Триамис I, «Дневники и диалоги»

4111 год Бивня, начало лета, неподалеку от равнины Менгедда

Найюр понял, что не все гладко, еще до того, как увидел вытоптанные пастбища и мертвые очаги: слишком мало дыма на горизонте, слишком много стервятников в небе. Когда он сказал об этом Пройасу, принц побледнел, словно Найюр был заодно с грызущим его беспокойством. Когда они выехали на гребень последней гряды холмов и увидели, что под стенами Асгилиоха остались лишь конрийцы и нансурцы, Пройас впал в такую ярость, что казалось, будто его вот-вот хватит удар. Он нахлестывал коня, мчась вниз по склону, и пронзительно выкрикивал проклятия.

Найюр, Ксинем и прочие конрийские кастовые дворяне из их отряда гнались за ним всю дорогу до штаб-квартиры Конфаса, где экзальт-генерал со свойственной ему бойкостью объяснил, что вчера утром Коифус Саубон решил выступить в отсутствие Пройаса. Шрайские рыцари, конечно же, не могли допустить, чтобы кто-то ступил на земли язычников прежде них, а что касается Готьелка, Скайельта и их варваров – разве стоит ожидать, что они отличат дурака от мудреца, если волосы закрывают им глаза?

– И вы что, не спорили с ними? – воскликнул Пройас. – Не привели свои доводы?

– Саубона не интересовали доводы, – отозвался Конфас с таким видом, будто мысленно полировал ногти. – Он прислушивался к более громкому голосу – судя по всему.

– Голосу Бога? – спросил Пройас.

Конфас рассмеялся.

– Я бы сказал – к голосу жадности, но да, я полагаю, ответ «Бог» тоже подойдет.

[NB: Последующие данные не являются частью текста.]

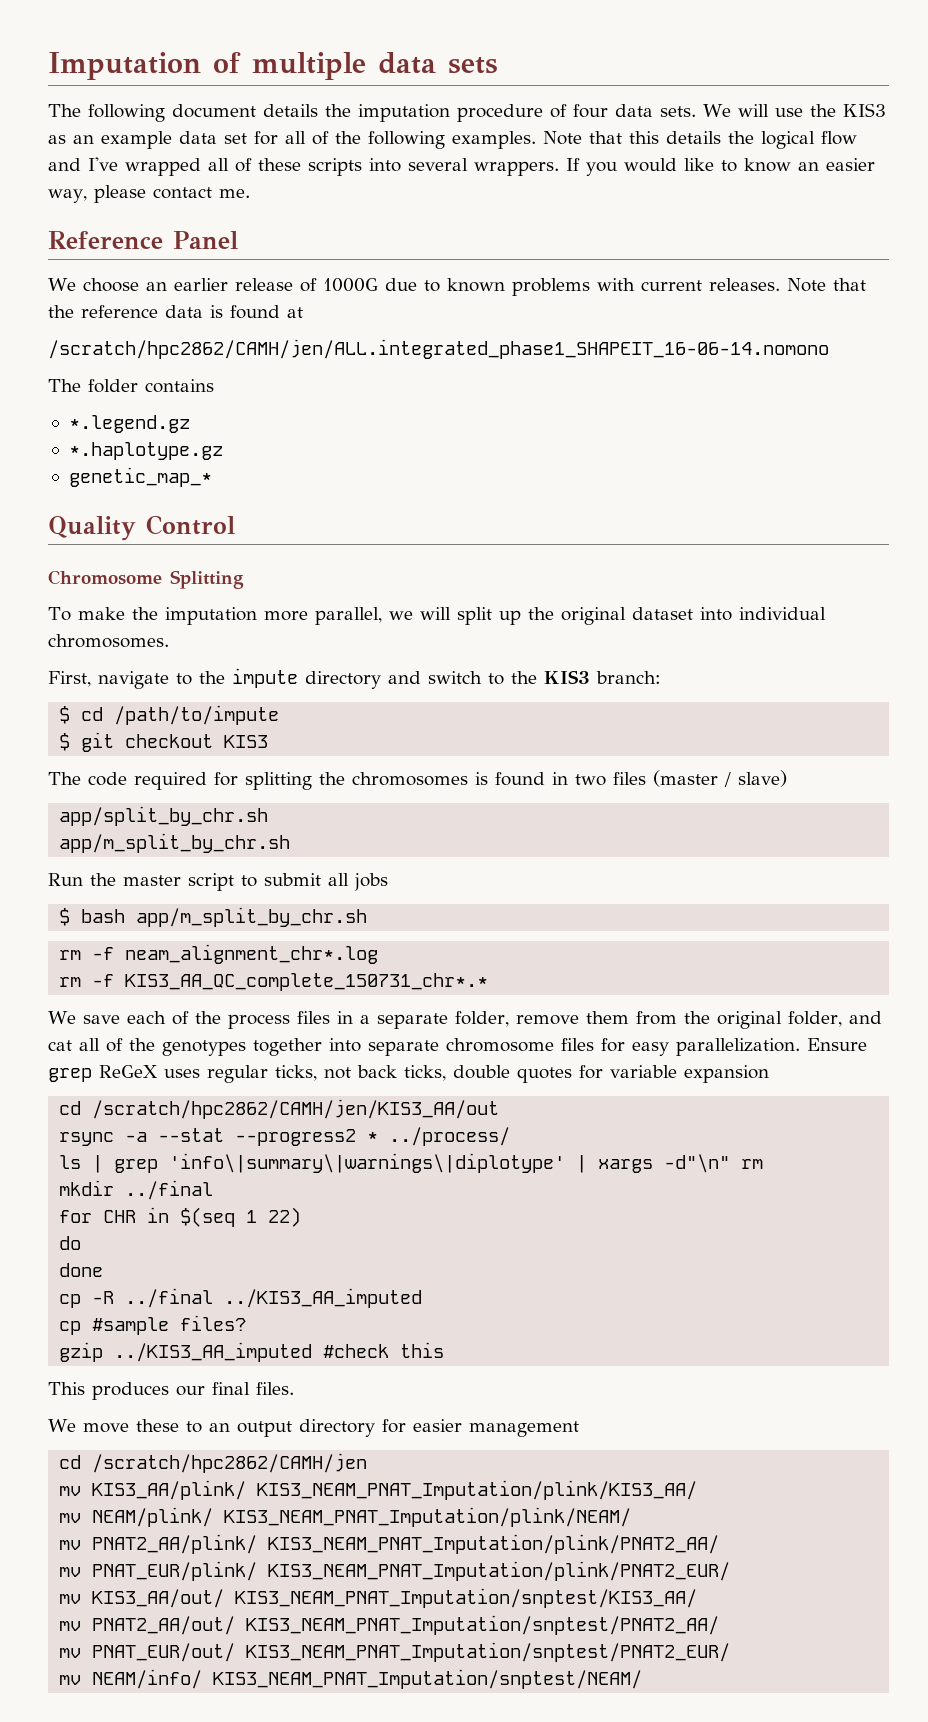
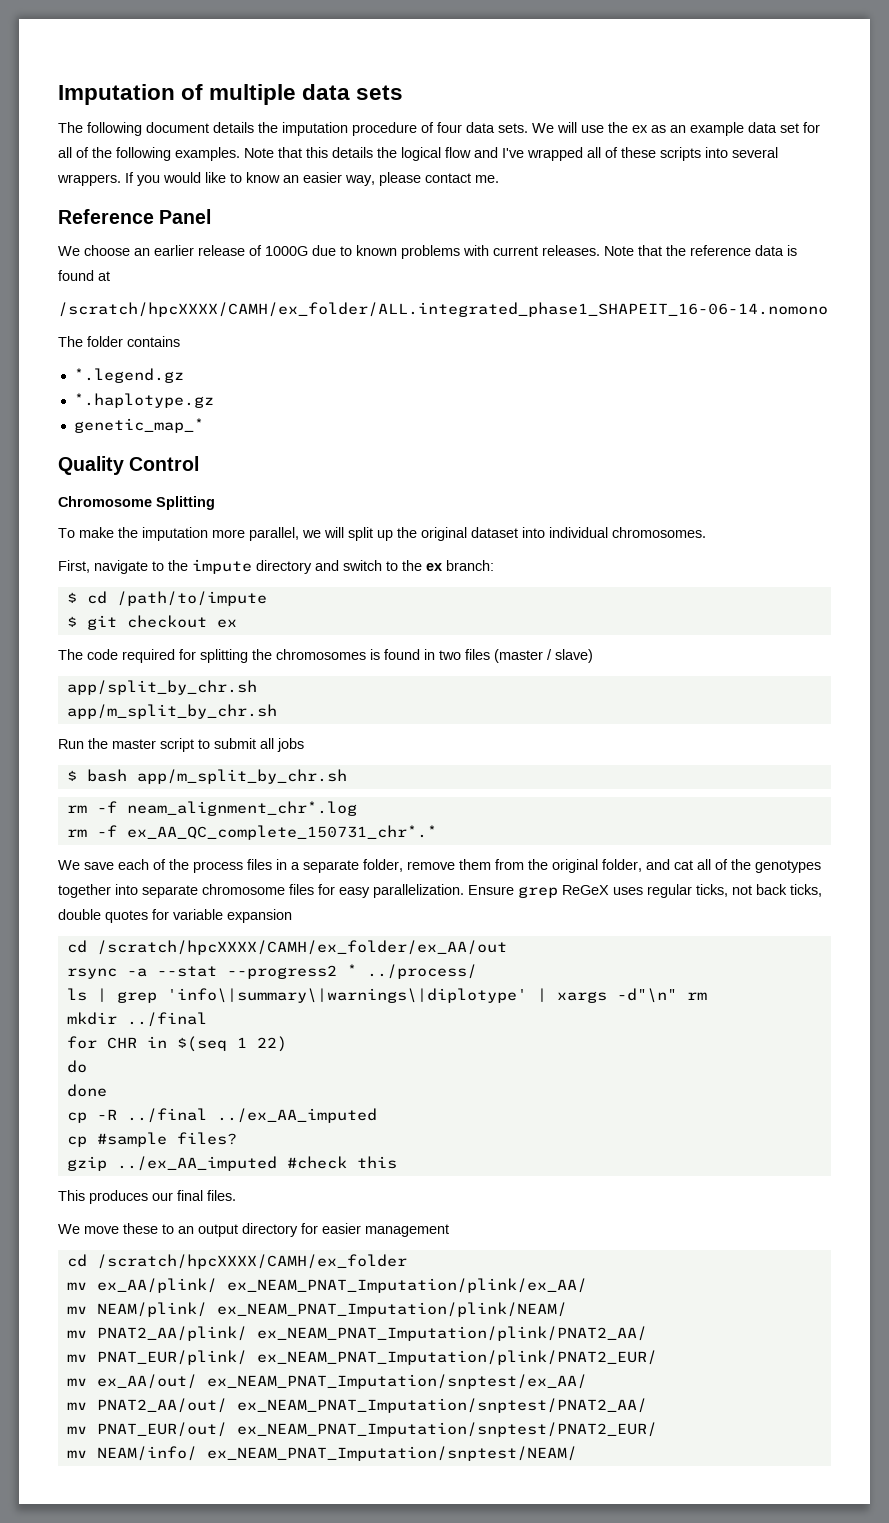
[842,103,886,117] KIS3 -> [632,125,648,133] ex
[48,339,829,359] /scratch/hpc2862/CAMH/jen/ALL.integrated_phase1_SHAPEIT_16-06-14.nomono -> [58,302,828,317] /scratch/hpcXXXX/CAMH/ex_folder/ALL.integrated_phase1_SHAPEIT_16-06-14.nomono
[544,670,590,684] KIS3 -> [426,563,442,571] ex
[224,735,269,748] KIS3 -> [216,619,237,628] ex
[125,973,489,991] KIS3_AA_QC_complete_150731_chr*.* -> [126,825,437,840] ex_AA_QC_complete_150731_chr*.*
[92,1099,500,1119] /scratch/hpc2862/CAMH/jen/KIS3_AA/out -> [96,940,507,955] /scratch/hpcXXXX/CAMH/ex_folder/ex_AA/out
[224,1288,423,1308] ../KIS3_AA_imputed -> [216,1108,377,1123] ../ex_AA_imputed
[114,1342,313,1362] ../KIS3_AA_imputed -> [116,1156,277,1171] ../ex_AA_imputed
[92,1453,368,1473] [59,1480,698,1500] /scratch/hpc2862/CAMH/jen // mv KIS3_AA/plink/ KIS3_NEAM_PNAT_Imputation/plink/KIS3_AA/ -> [96,1254,407,1269] [66,1278,587,1293] /scratch/hpcXXXX/CAMH/ex_folder // mv ex_AA/plink/ ex_NEAM_PNAT_Imputation/plink/ex_AA/
[224,1507,632,1527] KIS3_NEAM_PNAT_Imputation/plink/NEAM/ -> [216,1302,567,1317] ex_NEAM_PNAT_Imputation/plink/NEAM/
[268,1534,720,1554] KIS3_NEAM_PNAT_Imputation/plink/PNAT2_AA/ -> [256,1326,647,1341] ex_NEAM_PNAT_Imputation/plink/PNAT2_AA/
[268,1561,731,1581] [59,1588,698,1608] KIS3_NEAM_PNAT_Imputation/plink/PNAT2_EUR/ // mv KIS3_AA/out/ KIS3_NEAM_PNAT_Imputation/snptest/KIS3_AA/ -> [256,1350,657,1365] [66,1374,587,1389] ex_NEAM_PNAT_Imputation/plink/PNAT2_EUR/ // mv ex_AA/out/ ex_NEAM_PNAT_Imputation/snptest/ex_AA/
[246,1615,720,1635] KIS3_NEAM_PNAT_Imputation/snptest/PNAT2_AA/ -> [236,1398,647,1413] ex_NEAM_PNAT_Imputation/snptest/PNAT2_AA/
[246,1642,731,1662] KIS3_NEAM_PNAT_Imputation/snptest/PNAT2_EUR/ -> [236,1422,657,1437] ex_NEAM_PNAT_Imputation/snptest/PNAT2_EUR/
[213,1669,643,1689] KIS3_NEAM_PNAT_Imputation/snptest/NEAM/ -> [206,1446,577,1461] ex_NEAM_PNAT_Imputation/snptest/NEAM/

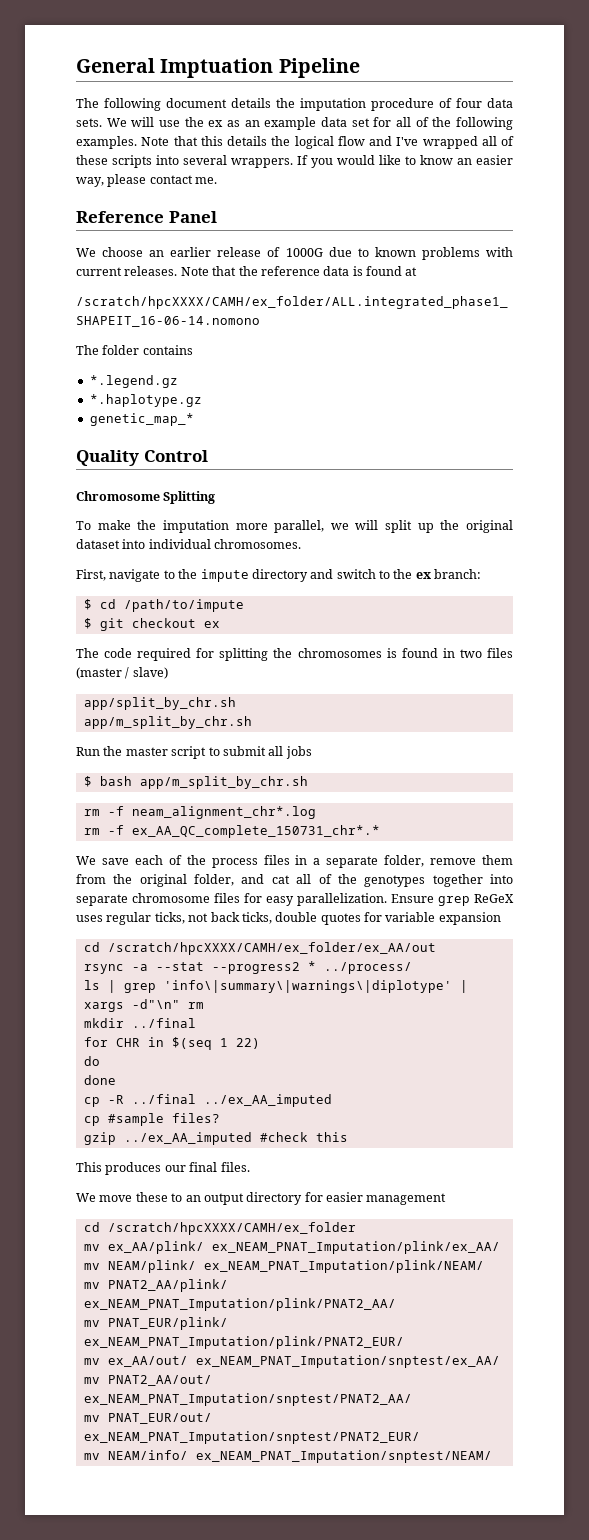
[58,84,404,105] Imputation of multiple data sets -> [76,58,360,78] General Imptuation Pipeline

Он сказал, что у вашего друга, князя Атритау, было видение…

Он взглянул на Найюра.

– У кого – у Келлхуса?! – крикнул Пройас. – Келлхус сказал ему выступать?!

– Так он заявил, – отозвался Конфас.

«Настолько уж безумен этот мир», – звучало в его голосе, хотя в глазах читалось совсем иное.

Всех охватило полное замешательство. За прошедшие недели имя дунианина приобрело большой вес среди айнрити, словно Келлхус был камнем, который они держали в руке. Найюр видел это по их лицам: взгляды попрошаек, у которых в подол зашито золото, или пьянчуг с чрезмерно застенчивыми дочерьми… Интересно, а что произойдет, когда камень сделается слишком тяжелым?

Позднее, когда Пройас добрался до лагеря Ксинема и отыскал дунианина, Найюра преследовала одна и та же мысль. «Он совершил ошибку!»

– Что ты наделал?! – спросил Пройас у чудовища.

Голос его дрожал от гнева.

Все – Серве, Динхаз, даже болтливый колдун и его сварливая шлюха, – все сидели вокруг костра, ошеломленные. Никто и никогда не разговаривал с Келлхусом в подобном тоне. Никто.

Найюр едва не расхохотался.

– Что ты хочешь, чтобы я сказал? – спросил дунианин.

– Что произошло?! – крикнул Пройас.

– Саубон пришел к нам, – быстро проговорил Ахкеймион, – пока ты был в Тус…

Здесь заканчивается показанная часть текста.